§ **LISTED RECORDS**
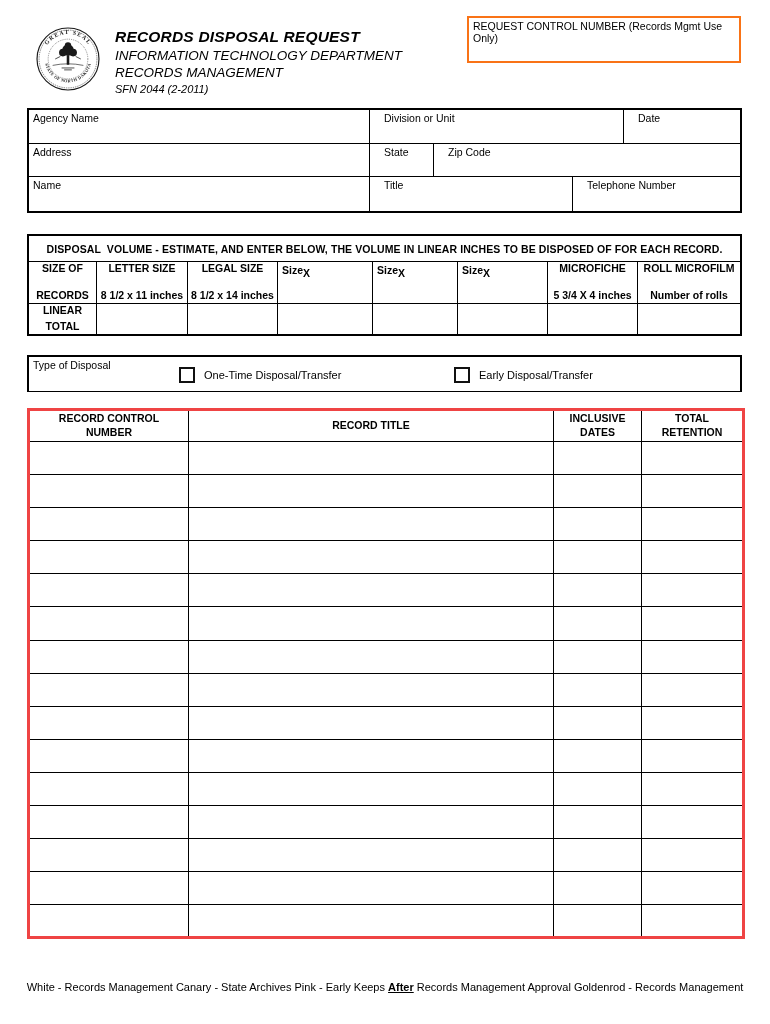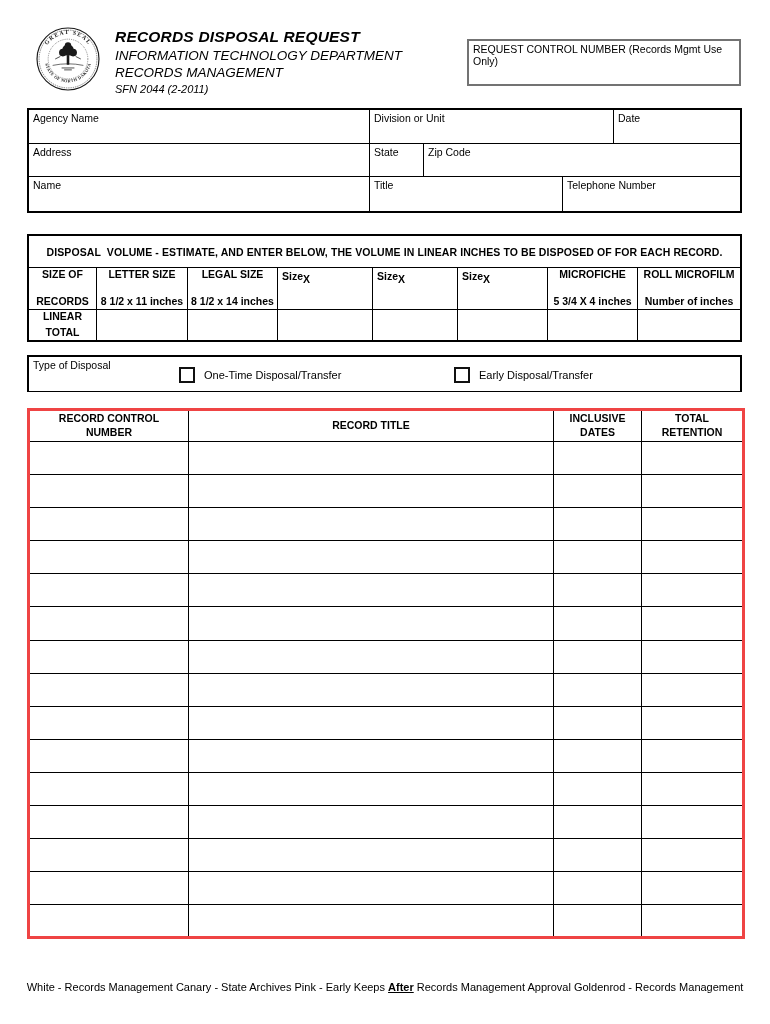--- a/index.html
+++ b/index.html
@@ -10,37 +10,37 @@
   }
   .abs { position: absolute; }
 
   
   .seal { left: 36px; top: 27px; }
   .header-text { left: 115px; top: 28px; font-style: italic; }
   .header-text .title { font-size: 15.5px; font-weight: bold; letter-spacing: .2px; }
   .header-text .sub { font-size: 13.5px; margin-top: 2px; }
   .header-text .formno { font-size: 11px; margin-top: 3px; }
   .control-box {
-    left: 467px; top: 39px; width: 274px; height: 47px;
-    border: 2px solid #737373; padding: 2px 4px; font-size: 10.5px;
+    left: 467px; top: 16px; width: 274px; height: 47px;
+    border: 2px solid #f97316; padding: 2px 4px; font-size: 10.5px;
   }
 
   
   .agency-table { left: 27px; top: 108px; width: 715px; border: 2px solid #000; }
-  .a-row { display: flex; height: 33.5px; border-bottom: 1.5px solid #000; }
+  .a-row { display: flex; height: 33.5px; border-bottom: 1.5px solid #000; gap: 10px; }
   .a-row:last-child { border-bottom: none; }
   .a-cell { border-right: 1.5px solid #000; padding: 2px 4px; font-size: 10.5px; }
   .a-cell:last-child { border-right: none; flex: 1; }
   .w341 { flex: 0 0 341px; } .w244 { flex: 0 0 244px; }
   .w190 { flex: 0 0 190px; } .w54 { flex: 0 0 54px; } .w193 { flex: 0 0 193px; }
 
   
   .disposal-table { left: 27px; top: 234px; width: 715px; border: 2px solid #000; }
   .dv-caption {
-    height: 32px; display: flex; align-items: center; justify-content: center;
+    height: 26px; display: flex; align-items: center; justify-content: center;
     font-size: 10.5px; font-weight: bold; border-bottom: 1.5px solid #000;
     white-space: pre; letter-spacing: .1px;
   }
   .dv-head { display: flex; height: 42px; border-bottom: 1.5px solid #000; }
   .dv-row  { display: flex; height: 30px; }
   .dv-cell { border-right: 1.5px solid #000; font-size: 10.5px; font-weight: bold; }
   .dv-cell:last-child { border-right: none; flex: 1; }
   .dv-center { display: flex; flex-direction: column; align-items: center; justify-content: space-between; text-align: center; line-height: 1.3; }
   .dv-sizecell { display: flex; flex-direction: row; }
   .dv-sizecell .size-lab { text-align: left; padding: 2px 0 0 4px; }
@@ -154,21 +154,21 @@
     <div class="dv-cell dv-sizecell c6">
       <span class="size-lab">Size</span>
       <span class="size-x">X</span>
     </div>
     <div class="dv-cell dv-center c7">
       <span>MICROFICHE</span>
       <span>5 3/4 X 4 inches</span>
     </div>
     <div class="dv-cell dv-center">
       <span>ROLL MICROFILM</span>
-      <span>Number of inches</span>
+      <span>Number of rolls</span>
     </div>
   </div>
   <div class="dv-row">
     <div class="dv-cell dv-center c1">
       <span>LINEAR</span>
       <span>TOTAL</span>
     </div>
     <div class="dv-cell c2"></div>
     <div class="dv-cell c3"></div>
     <div class="dv-cell c4"></div>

§ **WORK TASK**
For each line in the data above that contains the string "span", extract the line.

§ **ANSWER SPACE**
       <span class="size-lab">Size</span>
       <span class="size-x">X</span>
       <span>MICROFICHE</span>
       <span>5 3/4 X 4 inches</span>
       <span>ROLL MICROFILM</span>
-      <span>Number of inches</span>
+      <span>Number of rolls</span>
       <span>LINEAR</span>
       <span>TOTAL</span>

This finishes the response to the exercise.